▼

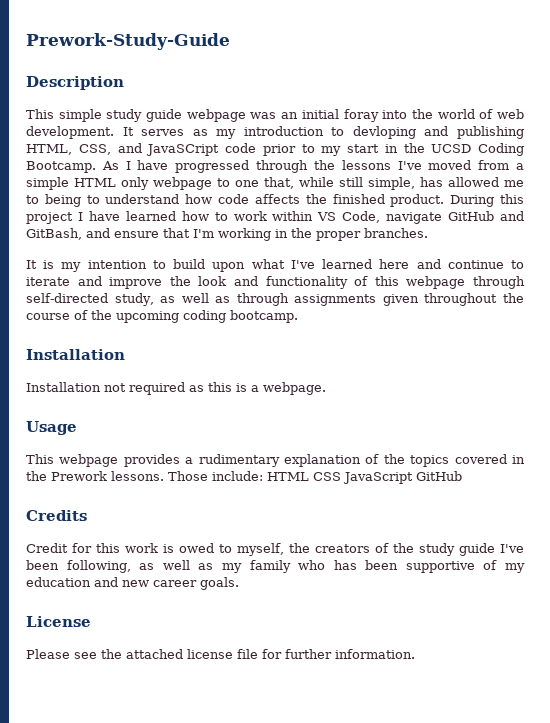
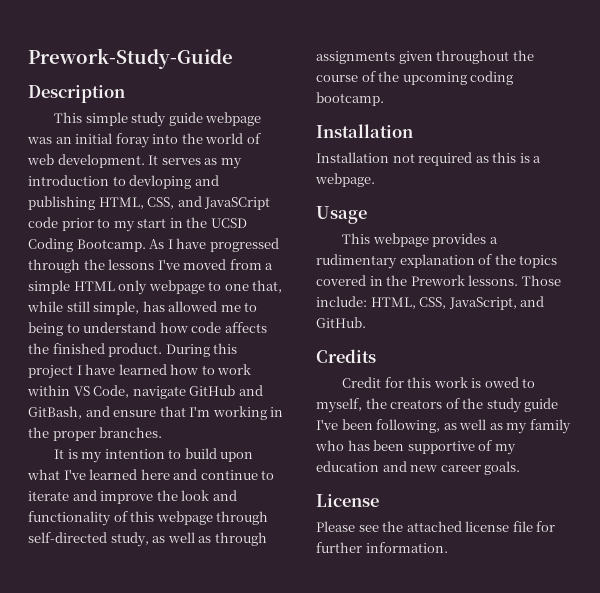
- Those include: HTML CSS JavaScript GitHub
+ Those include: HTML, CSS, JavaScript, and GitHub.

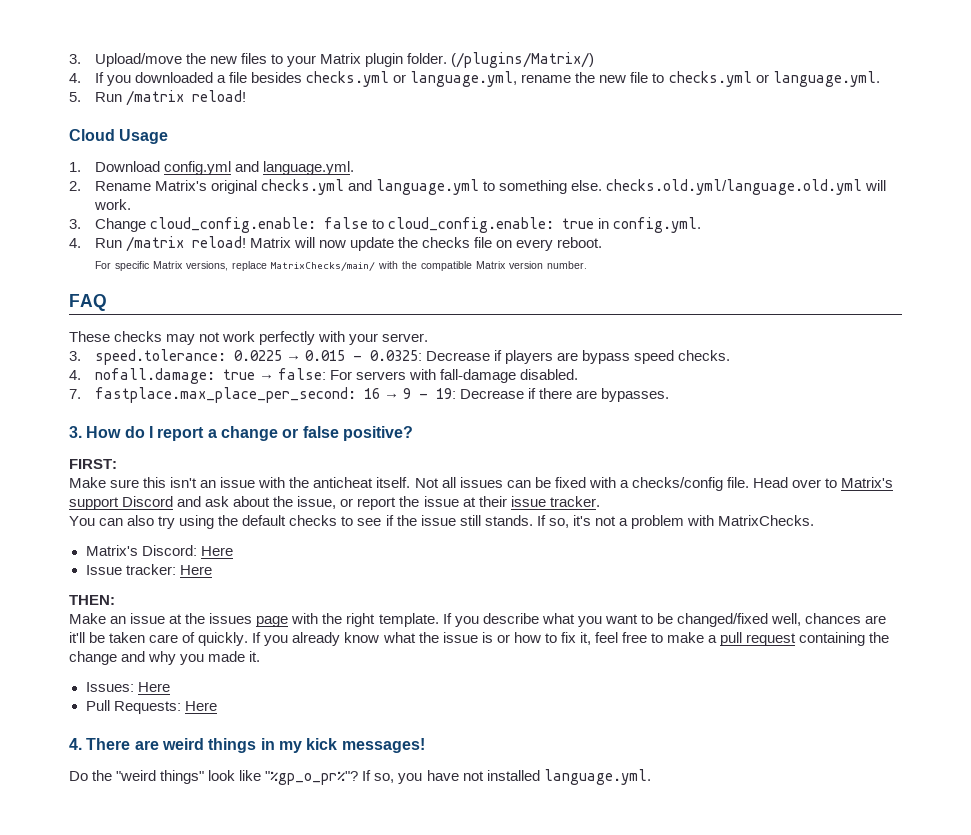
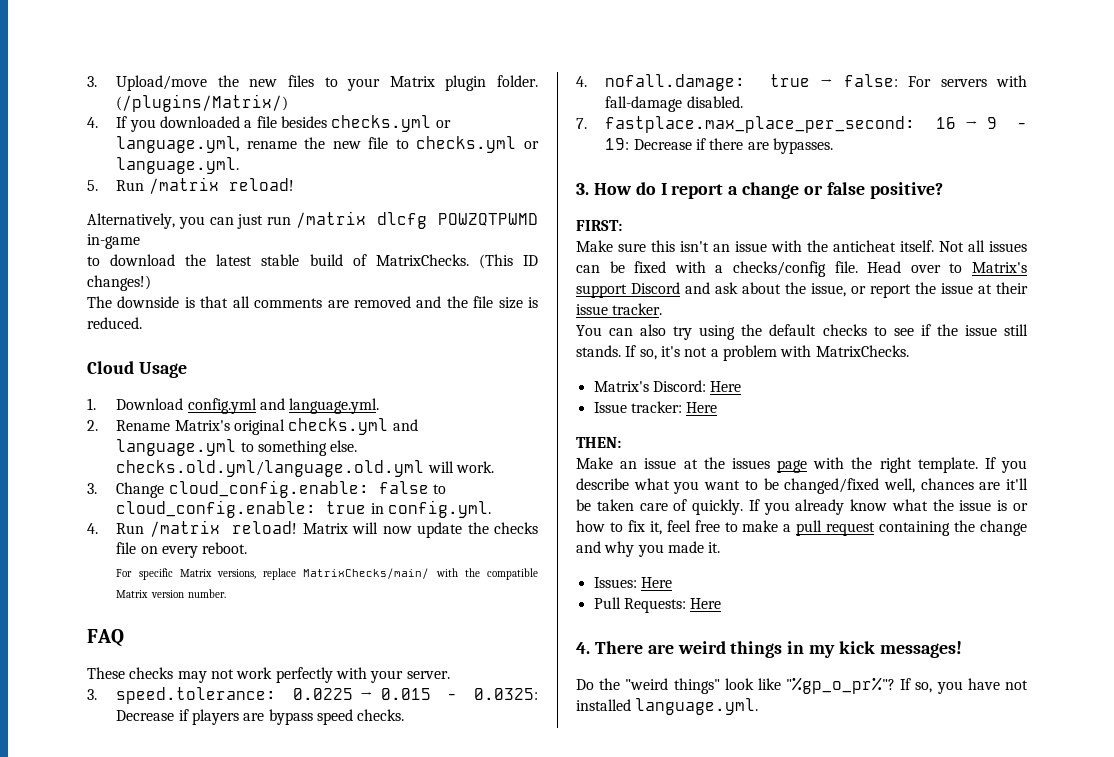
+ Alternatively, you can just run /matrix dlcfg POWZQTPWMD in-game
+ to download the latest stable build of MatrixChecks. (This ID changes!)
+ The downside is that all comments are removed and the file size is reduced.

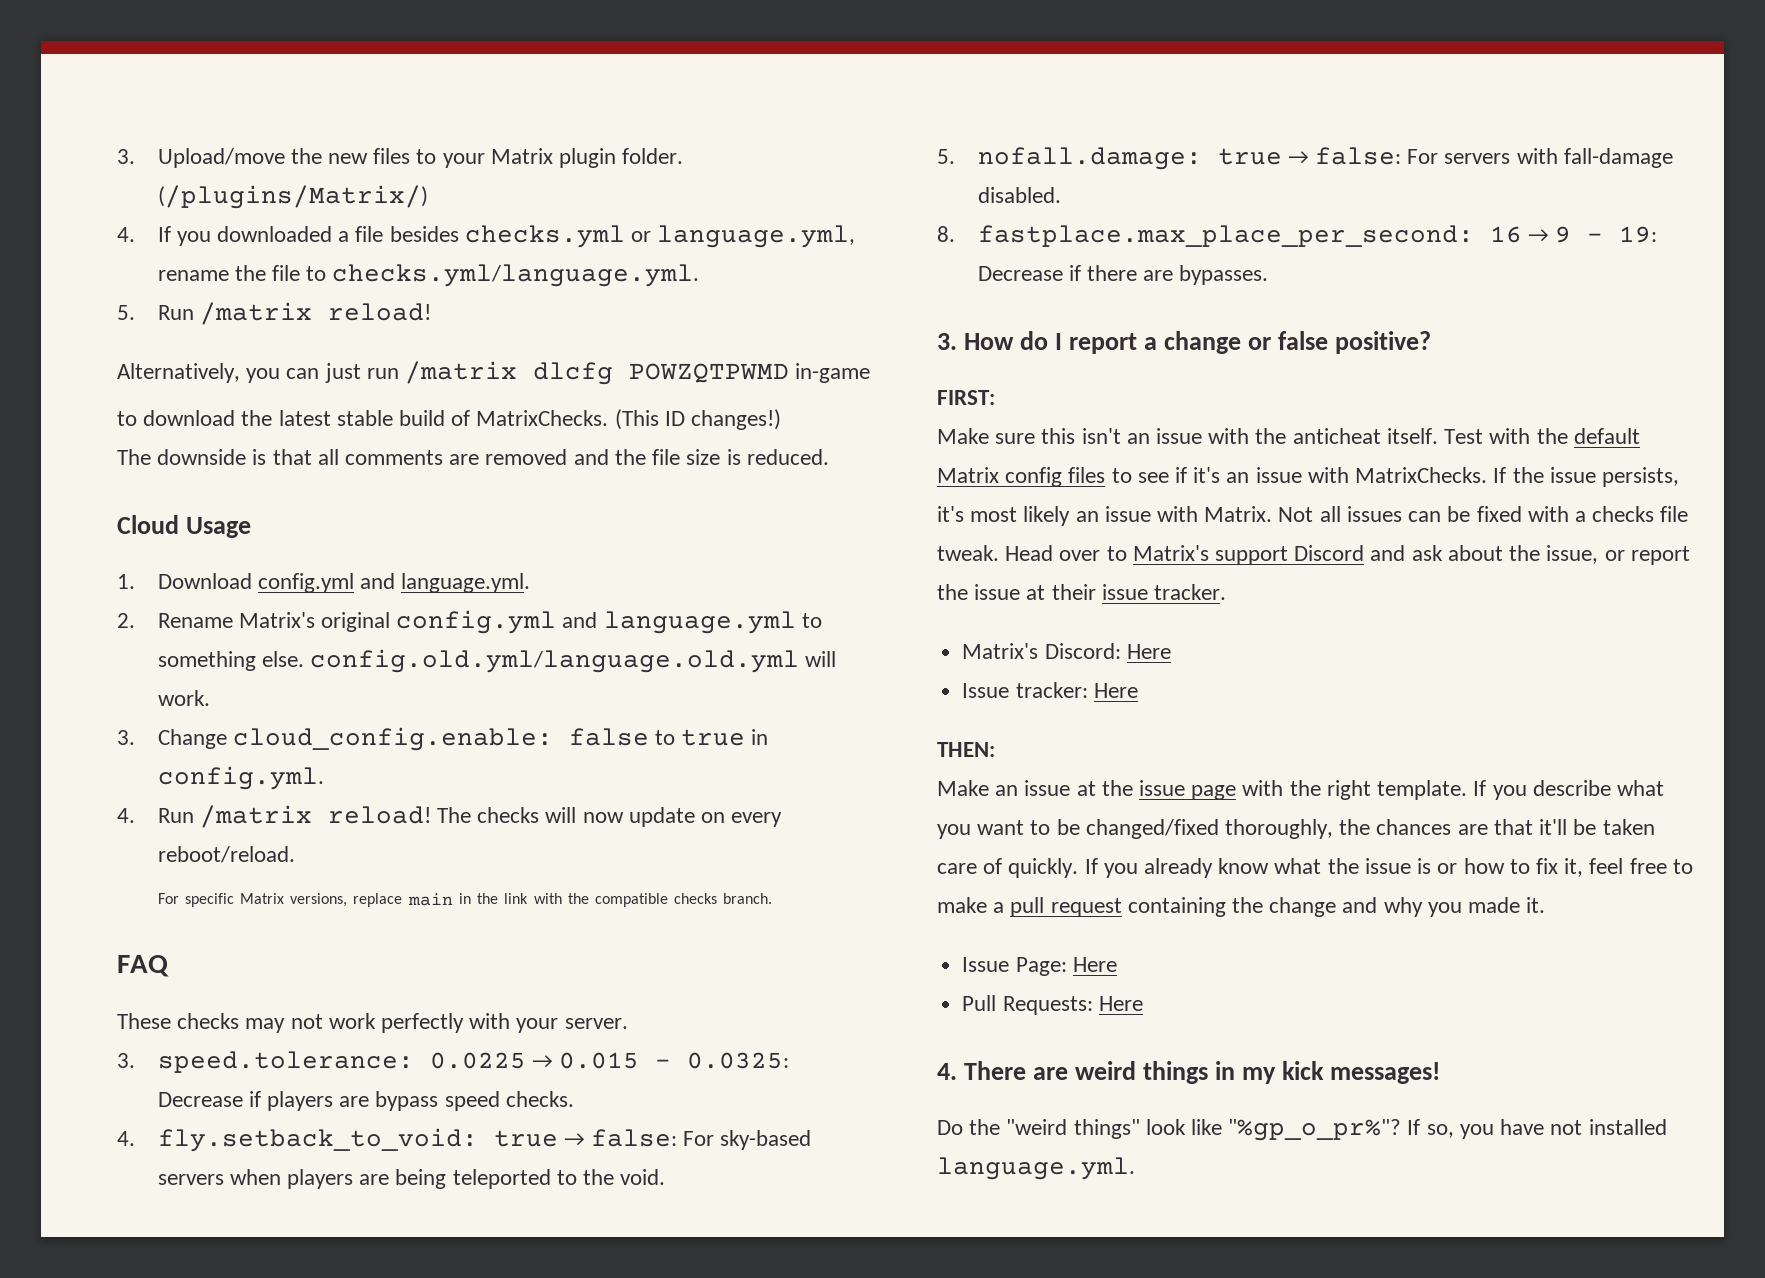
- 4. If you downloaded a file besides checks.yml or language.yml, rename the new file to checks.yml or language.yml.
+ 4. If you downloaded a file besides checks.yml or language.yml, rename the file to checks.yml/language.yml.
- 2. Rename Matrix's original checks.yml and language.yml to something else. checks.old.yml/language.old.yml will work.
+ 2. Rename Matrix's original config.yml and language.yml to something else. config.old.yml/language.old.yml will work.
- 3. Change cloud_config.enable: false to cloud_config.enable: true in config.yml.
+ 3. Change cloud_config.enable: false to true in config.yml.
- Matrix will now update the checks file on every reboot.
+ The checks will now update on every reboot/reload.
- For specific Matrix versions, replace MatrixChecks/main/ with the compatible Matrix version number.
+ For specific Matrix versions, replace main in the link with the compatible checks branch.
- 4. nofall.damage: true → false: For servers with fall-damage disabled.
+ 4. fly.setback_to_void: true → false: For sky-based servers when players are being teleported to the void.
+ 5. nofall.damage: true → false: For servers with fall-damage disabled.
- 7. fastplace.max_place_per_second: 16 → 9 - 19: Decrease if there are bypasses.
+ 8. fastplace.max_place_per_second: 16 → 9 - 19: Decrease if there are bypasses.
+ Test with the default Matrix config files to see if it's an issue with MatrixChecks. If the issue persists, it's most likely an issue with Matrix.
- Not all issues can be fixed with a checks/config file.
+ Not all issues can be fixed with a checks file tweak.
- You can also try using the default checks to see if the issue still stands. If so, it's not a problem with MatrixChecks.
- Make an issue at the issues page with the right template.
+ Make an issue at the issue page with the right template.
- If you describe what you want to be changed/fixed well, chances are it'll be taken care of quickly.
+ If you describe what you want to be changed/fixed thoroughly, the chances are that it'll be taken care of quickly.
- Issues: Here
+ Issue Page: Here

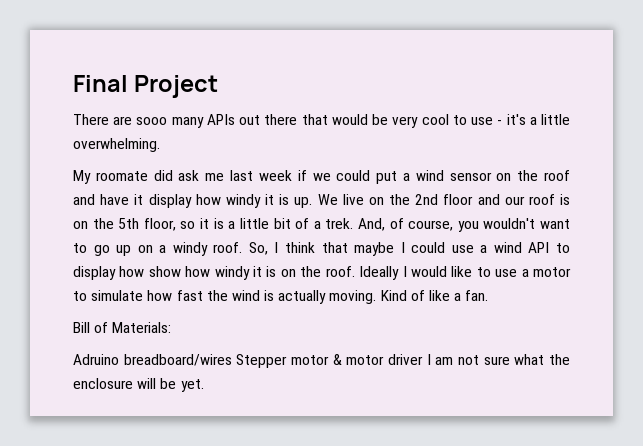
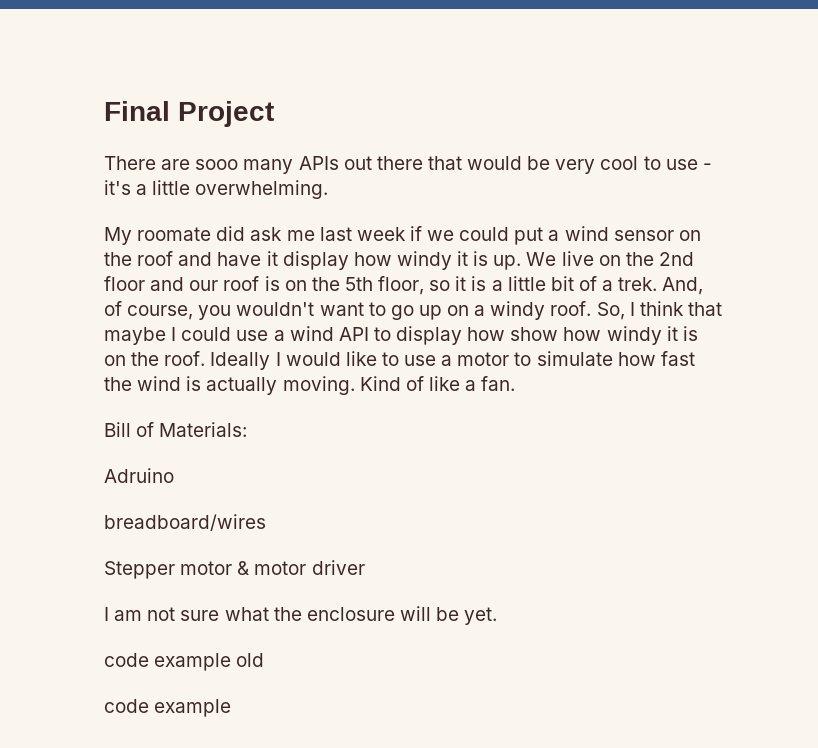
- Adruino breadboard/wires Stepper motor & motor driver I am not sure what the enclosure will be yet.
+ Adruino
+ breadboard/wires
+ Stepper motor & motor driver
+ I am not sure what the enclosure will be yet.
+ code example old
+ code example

▲

What the exercise asks:
Write out the listing word for word, omitting the pictures it holds.

Answer for the task:
- Those include: HTML CSS JavaScript GitHub
+ Those include: HTML, CSS, JavaScript, and GitHub.

+ Alternatively, you can just run /matrix dlcfg POWZQTPWMD in-game
+ to download the latest stable build of MatrixChecks. (This ID changes!)
+ The downside is that all comments are removed and the file size is reduced.

- 4. If you downloaded a file besides checks.yml or language.yml, rename the new file to checks.yml or language.yml.
+ 4. If you downloaded a file besides checks.yml or language.yml, rename the file to checks.yml/language.yml.
- 2. Rename Matrix's original checks.yml and language.yml to something else. checks.old.yml/language.old.yml will work.
+ 2. Rename Matrix's original config.yml and language.yml to something else. config.old.yml/language.old.yml will work.
- 3. Change cloud_config.enable: false to cloud_config.enable: true in config.yml.
+ 3. Change cloud_config.enable: false to true in config.yml.
- Matrix will now update the checks file on every reboot.
+ The checks will now update on every reboot/reload.
- For specific Matrix versions, replace MatrixChecks/main/ with the compatible Matrix version number.
+ For specific Matrix versions, replace main in the link with the compatible checks branch.
- 4. nofall.damage: true → false: For servers with fall-damage disabled.
+ 4. fly.setback_to_void: true → false: For sky-based servers when players are being teleported to the void.
+ 5. nofall.damage: true → false: For servers with fall-damage disabled.
- 7. fastplace.max_place_per_second: 16 → 9 - 19: Decrease if there are bypasses.
+ 8. fastplace.max_place_per_second: 16 → 9 - 19: Decrease if there are bypasses.
+ Test with the default Matrix config files to see if it's an issue with MatrixChecks. If the issue persists, it's most likely an issue with Matrix.
- Not all issues can be fixed with a checks/config file.
+ Not all issues can be fixed with a checks file tweak.
- You can also try using the default checks to see if the issue still stands. If so, it's not a problem with MatrixChecks.
- Make an issue at the issues page with the right template.
+ Make an issue at the issue page with the right template.
- If you describe what you want to be changed/fixed well, chances are it'll be taken care of quickly.
+ If you describe what you want to be changed/fixed thoroughly, the chances are that it'll be taken care of quickly.
- Issues: Here
+ Issue Page: Here

- Adruino breadboard/wires Stepper motor & motor driver I am not sure what the enclosure will be yet.
+ Adruino
+ breadboard/wires
+ Stepper motor & motor driver
+ I am not sure what the enclosure will be yet.
+ code example old
+ code example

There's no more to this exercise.